Training focused solely on tools is a strategic mistake, as tools evolve constantly, sometimes weekly in our field. However, the profession and its needs remain. HR does not use AI in the same way a legal department might. For HR, AI might help in drafting job postings or analyzing resumes. For finance, it can speed up reporting or data consolidation. For marketing, it becomes a lever for content production and optimization. Each department has specific needs that should be contextualized and personalized to their real-world situations.

Instead of training for specific tools, we train to solve job-specific problems with AI: when to use it, how to use it, and who takes over afterward. The tool can be replaced, but the skill of using it is lasting.

How do you concretely assist companies in maximizing their chances of truly adopting AI?

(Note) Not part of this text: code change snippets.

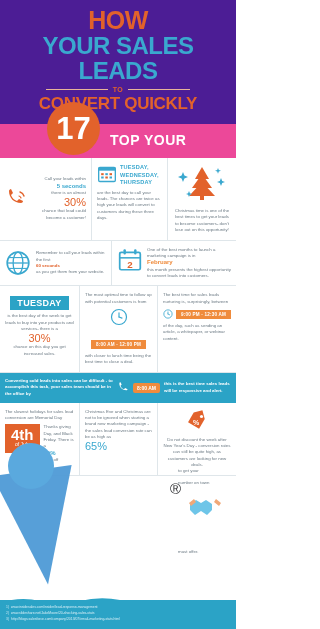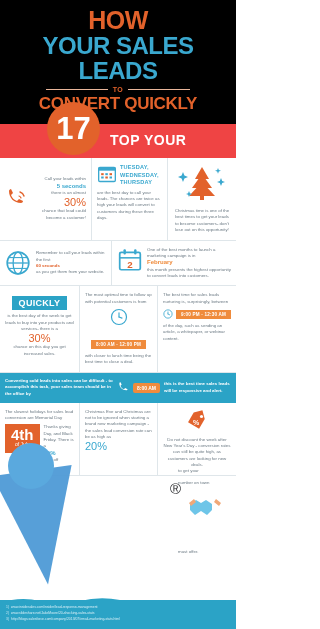--- a/index.html
+++ b/index.html
@@ -11,7 +11,7 @@
   .page{position:relative;width:236px;height:629px;overflow:hidden;background:#fff;}
 
   
-  .header{background:#000000;padding:8px 6px 10px;text-align:center;position:relative;}
+  .header{background:#4c1d95;padding:8px 6px 10px;text-align:center;position:relative;}
   .h-how{font-size:25px;font-weight:bold;color:#e2622b;letter-spacing:-0.5px;line-height:1;}
   .h-rule{display:flex;align-items:center;justify-content:center;gap:5px;margin:3px 0 1px;}
   .h-rule .ln{height:1px;background:#e8b59a;flex:1;max-width:62px;}

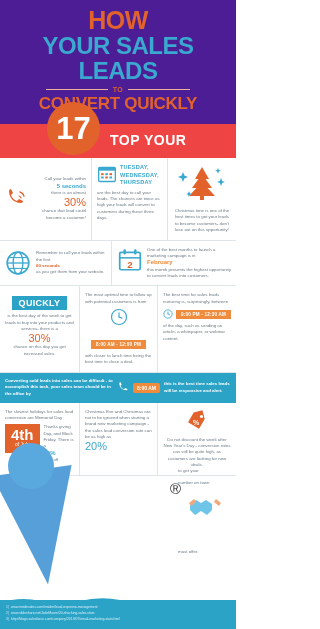--- a/index.html
+++ b/index.html
@@ -21,7 +21,7 @@
   .h-convert{font-size:17px;font-weight:bold;color:#e2622b;letter-spacing:-0.3px;line-height:1.1;margin-top:2px;}
 
   
-  .tipsbar{background:#ef4444;height:34px;position:relative;}
+  .tipsbar{background:#ec4899;height:34px;position:relative;}
   .numcircle{position:absolute;left:47px;top:-22px;width:53px;height:53px;border-radius:50%;
     background:#e2622b;color:#fff;font-size:31px;font-weight:bold;display:flex;
     align-items:center;justify-content:center;line-height:1;}

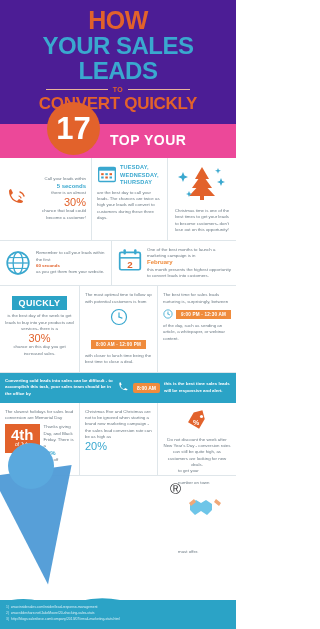--- a/index.html
+++ b/index.html
@@ -195,7 +195,7 @@
 
   <div class="row">
     <div class="cell r3c1 vsep">
-      <div class="tues-badge">QUICKLY</div>
+      <div class="tues-badge">TUESDAY</div>
       <div class="txt" style="margin-top:3px;">is the best day of the week to get leads to buy into your products and services- there is a</div>
       <div class="big-orange">30%</div>
       <div class="txt">chance on this day you get increased sales.</div>

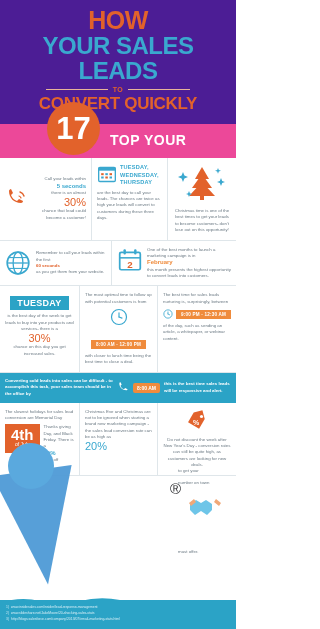--- a/index.html
+++ b/index.html
@@ -256,7 +256,7 @@
     </div>
     <div class="cell r4c2 vsep">
       <div class="txt">Christmas Eve and Christmas are not to be ignored when starting a brand new marketing campaign - the sales lead conversion rate can be as high as</div>
-      <div class="big-orange blue-txt" style="color:#3aa8cf;">20%</div>
+      <div class="big-orange blue-txt" style="color:#3aa8cf;">65%</div>
     </div>
     <div class="cell r4c3">
       <svg width="26" height="24" viewBox="0 0 24 24">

At Lefebvre Dalloz Compétences, we support companies by offering AI training paths designed for specific professions, based on real use cases. We start from their concrete needs, create practical cases, and introduce AI where it genuinely addresses these needs.

We structure support in three stages:

  • an initial awareness phase,
  • operational training,
  • and later, an enhancement phase to consolidate practices.

The goal is not to train for a tool but to integrate artificial intelligence into daily practices in a concrete and secure way, so teams can autonomously transition from one tool to another. We aim to develop this strategic usage skill.

Ikram’s advice

We recommend creating a network of AI ambassadors within teams. These key profiles, trained in depth, spread best practices, identify blockages, and help foster a lasting culture.

Ikram Bouchikh

Head of Digital Technologies Training Offer, Lefebvre Dalloz Compétences

Without clear management endorsement and defined governance, training remains an isolated event. AI must be part of a corporate strategy, not just a training plan.

What indicators do you track to determine if AI is truly adopted and utilized daily by a company?

Most often, the chosen KPI is the number of licenses deployed. This drives me crazy (smile). It’s an indicator of budget, not performance!

It’s a common mistake: confusing budget deployment with actual adoption. Just because a tool is available doesn’t mean it transforms practices. The real indicators must be defined and measured by immediate managers: recurring use cases, measurable reductions in time for certain tasks, quality improvements, and increased team autonomy.

If AI doesn’t change daily work habits, it’s not adopted. Either the activity doesn’t really need it, or it’s poorly deployed, and the model needs revising.

With AI evolving rapidly, how do you anticipate future training needs to prevent today’s processes from quickly becoming obsolete?

We must avoid the classic mistake: do not train for a static tool, as there is no magical solution that endures.

At Lefebvre Dalloz Compétences, we develop adaptability within teams by fostering critical thinking about results, evaluating model limitations, understanding legal, human, and budgetary risks, and having a methodology for testing new tools without being locked into one.

AI is now a fundamental skill like Excel or PowerPoint. It is no longer an innovative topic reserved for a few experts but a competency expected in most roles. When a team is already trained in AI, switching tools becomes smooth and simple. It’s like with social media: if you master one, you can switch to any other.

The key skill of tomorrow is not knowing how to use a specific AI tool, but deciding when, how, and which one to use.

AI is not just a technological project; it’s a project for transforming skills. Adoption is already underway. What will make a difference tomorrow is the ability of organizations to structure, supervise, and provide ongoing training.